Obama, Romney register complaint against moderator's role
In a rare display of bipartisanship, both Obama and Romney campaigns have complained to the Commission on Presidential Debates about the moderator of the second presidential debate for publicly describing its role.india Updated: Oct 18, 2012 15:59 IST
In a rare display of bipartisanship, both Obama and Romney campaigns have complained to the Commission on Presidential Debates about the moderator of the second presidential debate for publicly describing its role.
Cindy Crowley, a top CNN journalist, who is supposed to moderate the town-hall debate has publicly announced that she plans to follow up on the questions asked by the audiences.
The second of the three presidential debates is scheduled for Tuesday in New York during which members of the audience would be asking the questions unlike the previous debate wherein it was the moderator who asked the questions.
Crowley, who have covered the elections for over two decades, is the first women to be moderating a presidential debate since ABC’s Carole Simpson in 1992.
The Time magazine on Monday reported that both the Romney and Obama campaigns have expressed concern to the Commission about how the moderator of the town hall debate has publicly described her role.
"Once the table is kind of set by the town-hall questioner, there is then time for me to say, 'Hey, wait a second, what about X, Y, Z (the follow-up questions)?," Crowley had said last week, provoking the two campaigns to write to the Commission.
The Commission on Presidential Debate clarified that it does not want the moderator to re-interpret questions from the audience.
"Our only issue is that the citizen questioners get their chance to pose the question without reinterpretation from the moderator," CPD co-chairman Mike McCurry told TechPresident's Micah Sifry.

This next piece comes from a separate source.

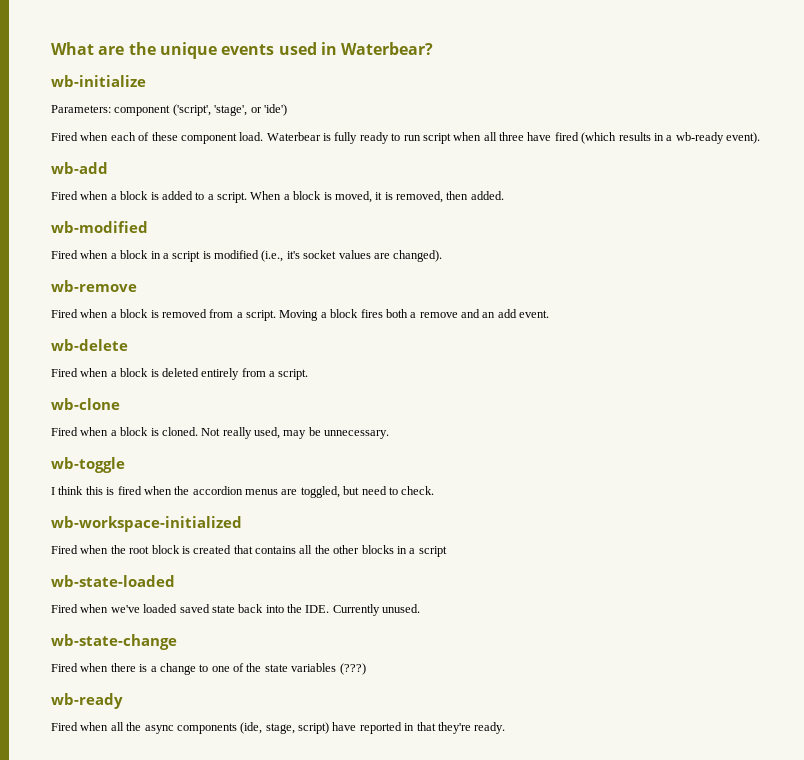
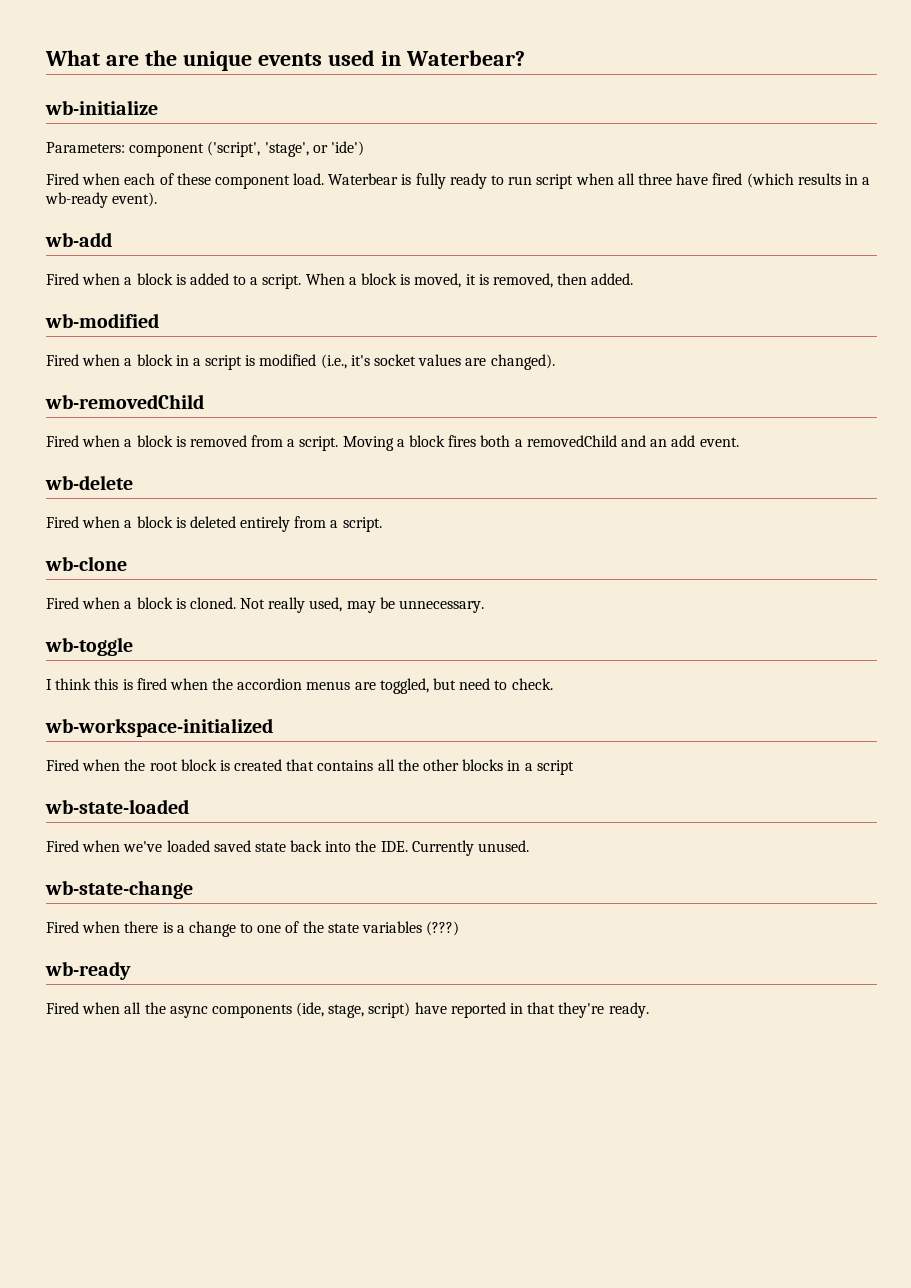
- wb-remove
+ wb-removedChild
- Moving a block fires both a remove and an add event.
+ Moving a block fires both a removedChild and an add event.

Appearing on her own news channel later in the day, Crowley said she will ask follow-up questions during today's debate. This would be just like how other moderators asked during previous town halls.
"There will be questioners to the right and left of me and in front of the candidates, and they will have the questions. And as was the case in the Charlie Gibson town-hall meeting and the Tom Brokaw town-hall meeting in presidential campaigns past, there was a time after that for follow-up and for furthering the discussion," Crowley told the CNN.